In fact, the Edict’s most long lasting impact would be its contributions to the legal aspect of Roman influence. The Antonine Constitution incorporated the unique concepts of Roman law such as fundamental citizenship rights with local provincial laws, which allowed for a Roman law system flexibly suitable to each region. The new Roman and local hybrid law system allowed provincials and barbarians to willingly gravitate towards the benefits of a Roman law system. The concept of Roman law was so welcomed by the provincials and the barbarians under Rome that ironically many of the barbarian armies that marched on Rome near its end were trying to become Romans rather than trying to destroy Rome[13]. In fact, the Antonine Constitution’s spread of Roman law into the provinces carried on way past the fall of the Empire. The following passage from Orosius VII (43, 5-6) demonstrates the lasting admiration for Roman law[36]:
“Initially, I had passionately desired that the name of Rome be forgotten… But I recognized, neither could the Goths, because of their unrestrained barbarism, give obedience to the laws, nor could there be abolished the laws of the res publica without which a res publica is not a res publica at all. Hence I have decided to seek my fame at least in restoring and exalting the Roman name in an unblemished state and to figure to posterity as the restorer of Rome, even if I could not be its imitator.” —Athaulf, ruler of the Western Goths in the fifth Century.

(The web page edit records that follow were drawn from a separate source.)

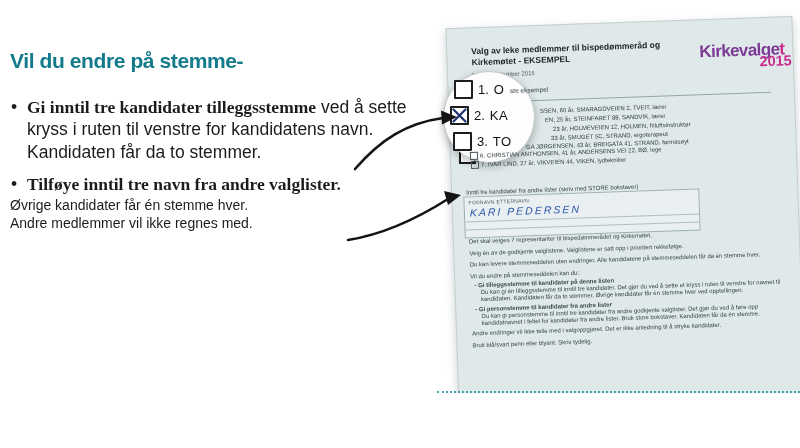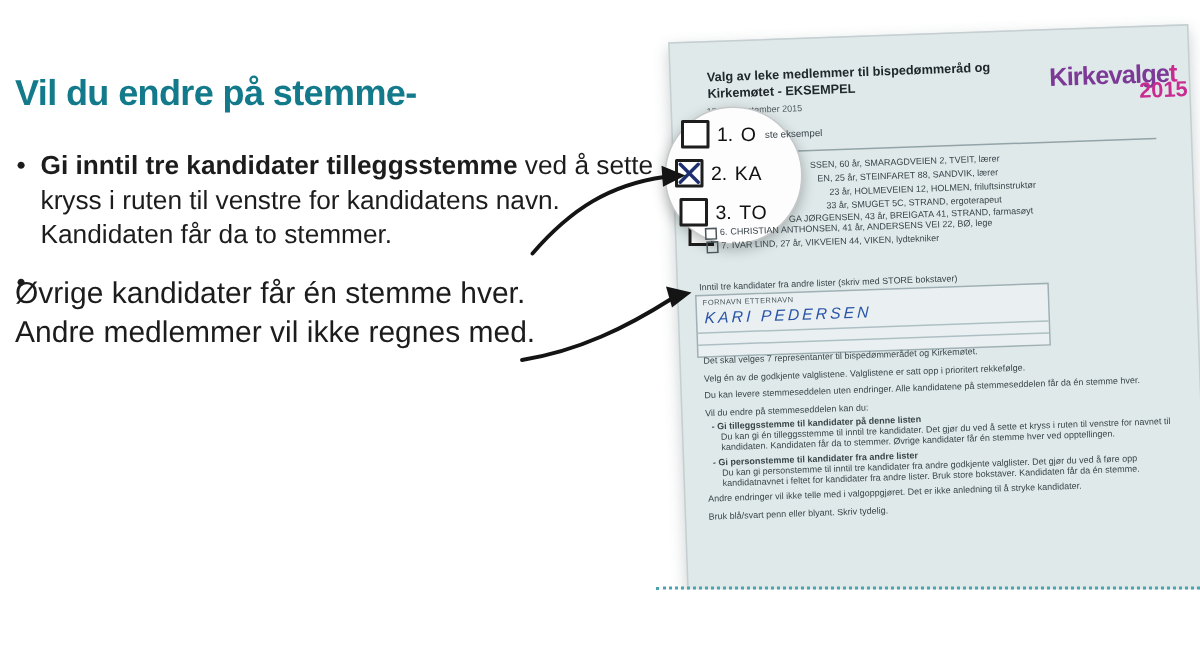--- a/index.html
+++ b/index.html
@@ -11,7 +11,7 @@
   }
   
   .left-panel{position:absolute;left:10px;top:48px;width:434px;color:#1c1c1c;}
-  .headline{font-size:24px;font-weight:bold;color:#127a8a;line-height:1.22;letter-spacing:-0.4px;}
+  .headline{font-size:21px;font-weight:bold;color:#127a8a;line-height:1.22;letter-spacing:-0.4px;}
   .bullets{margin-top:22px;font-size:17.5px;line-height:1.3;}
   .bullet{position:relative;padding-left:17px;}
   .bullet + .bullet{margin-top:9px;}

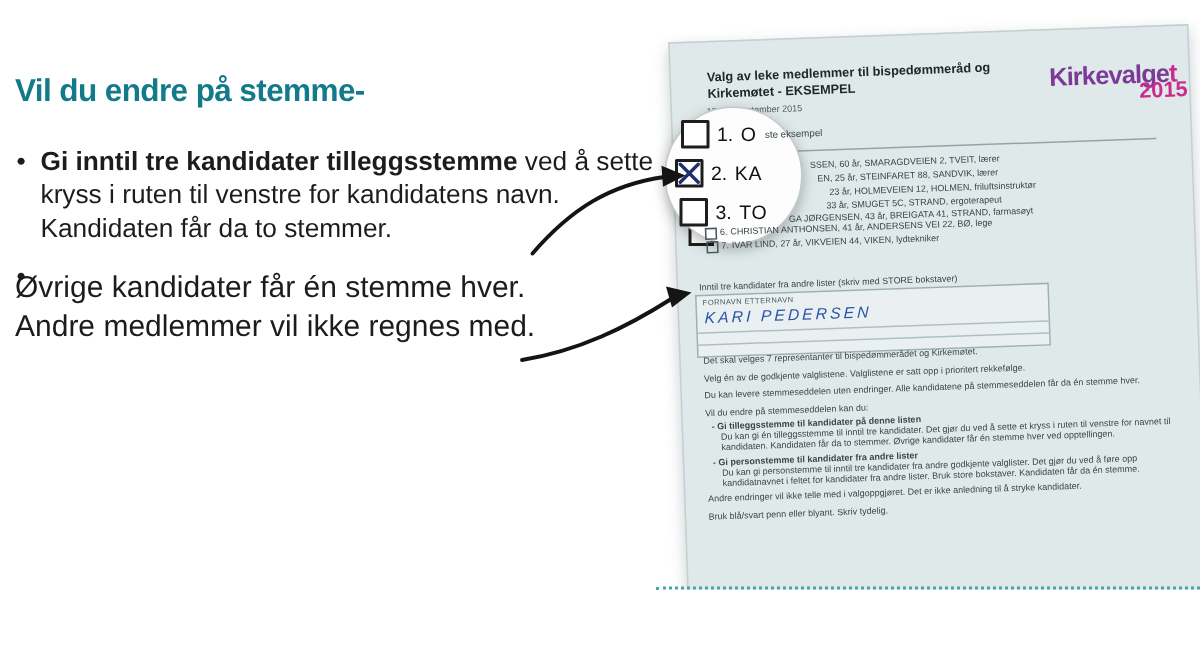--- a/index.html
+++ b/index.html
@@ -16,7 +16,7 @@
   .bullet{position:relative;padding-left:17px;}
   .bullet + .bullet{margin-top:9px;}
   .bullet .marker{position:absolute;left:1px;top:0;}
-  .bullet .b{font-weight:bold;}
+  .bullet .b{font-weight:bold;font-family:Liberation Serif, serif;}
   .bullet:nth-child(2) .rest{display:block;}
   .footer-par{margin-top:15px;font-size:20px;line-height:1.3;}
   

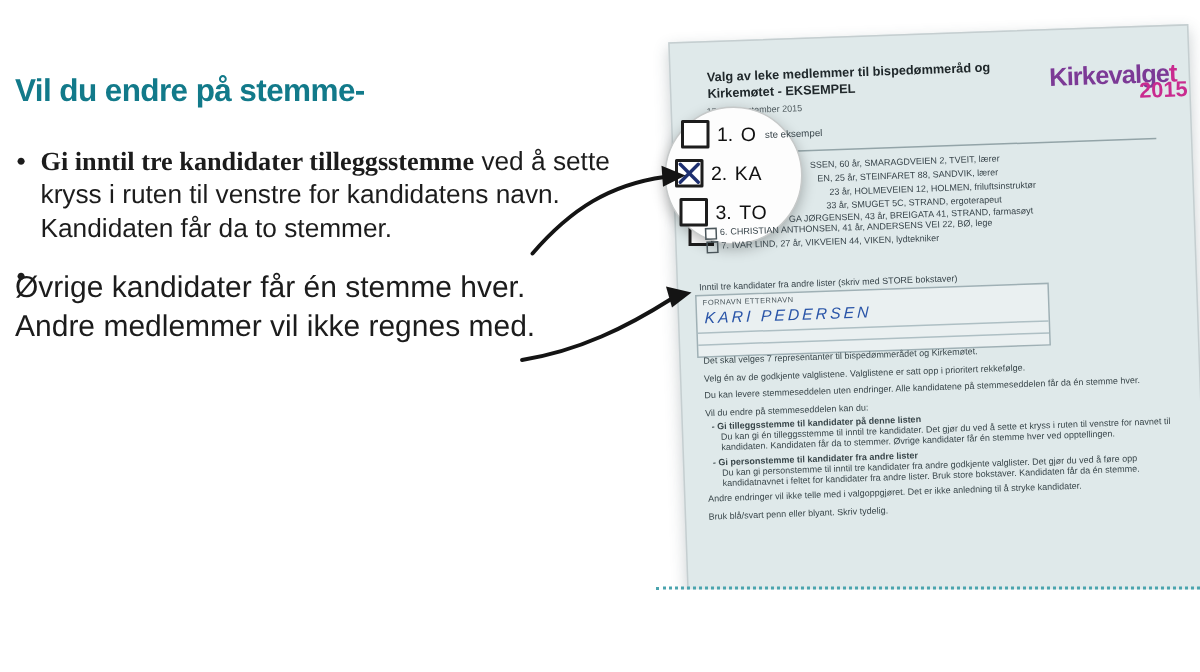--- a/index.html
+++ b/index.html
@@ -80,7 +80,7 @@
       <span class="marker">•</span><span class="b">Gi inntil tre kandidater tilleggsstemme</span><span class="rest"> ved å sette kryss i ruten til venstre for kandidatens navn. Kandidaten får da to stemmer.</span>
     </div>
     <div class="bullet">
-      <span class="marker">•</span>
+      <span class="marker">•</span><span class="b">Tilføye inntil tre navn fra andre valglister.</span>
     </div>
   </div>
   <div class="footer-par">

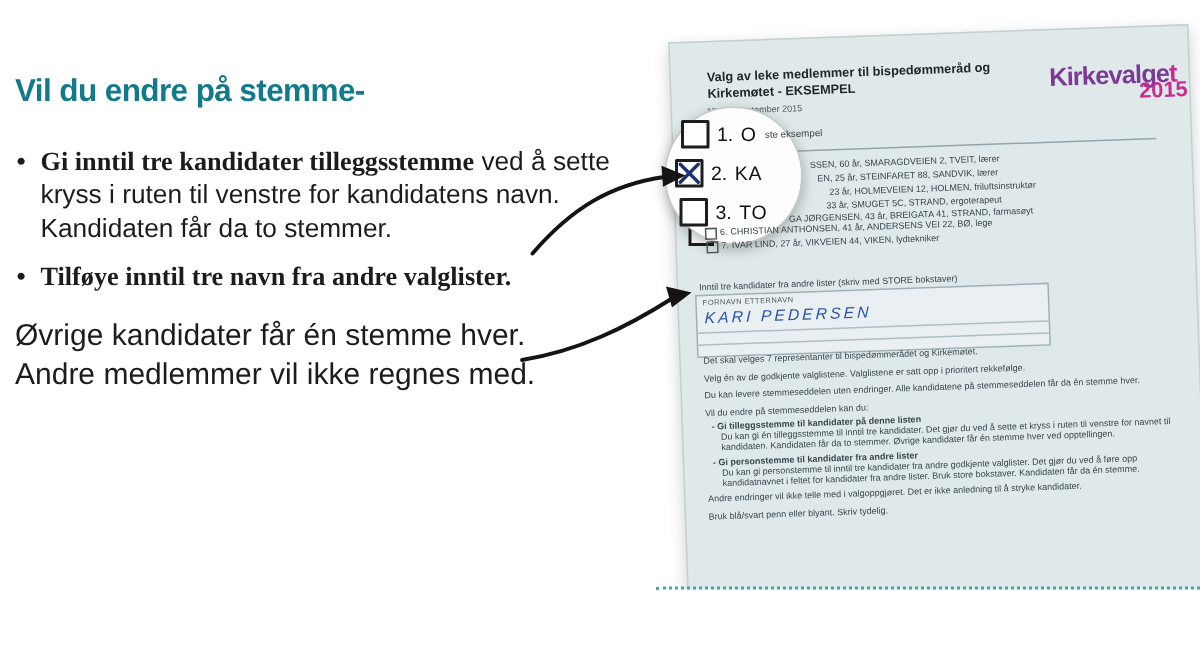--- a/index.html
+++ b/index.html
@@ -18,7 +18,7 @@
   .bullet .marker{position:absolute;left:1px;top:0;}
   .bullet .b{font-weight:bold;font-family:Liberation Serif, serif;}
   .bullet:nth-child(2) .rest{display:block;}
-  .footer-par{margin-top:15px;font-size:20px;line-height:1.3;}
+  .footer-par{font-size:14px;line-height:1.3;}
   
   .ballot-clip{position:absolute;left:430px;top:8px;width:370px;height:385px;overflow:hidden;z-index:1;}
   .ballot{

It would seem a great irony that the French of the 18th Century compared Caracalla with the tyranny of the monarchy[5]. It is easy to fixate on the negative aspects of Caracalla and interpret the Edict as an attempt to increase personal power or an impulsive decision to imitate Alexander the Great, with scholars like Clifford Ando claiming Caracalla’s sole reign was almost exclusively filled with crimes and mismanagement[16]. Only by willing to set aside the image of the ruthless tyrant, one can appreciate the Edict’s attempt at resolving issues of the declining state from the military to the potential dangerous tensions from senators and provincials and how it unintentionally introduced new challenges to the later Empire such as increased corruption and rebellious governors. Most impressively, the Edict’s legal purpose helped spread Roman law and social ideas permanently into the provinces. From medieval Europe to the modern US constitution, concepts such as fundamental citizenship rights that the French were fighting for in the 18th Century can be attributed to the Roman constitution. Although the physical Roman Empire has fallen, the Constitutio Antoniana played a crucial part in establishing the Roma Eterna of roman spirit, culture, and law that influences the world today.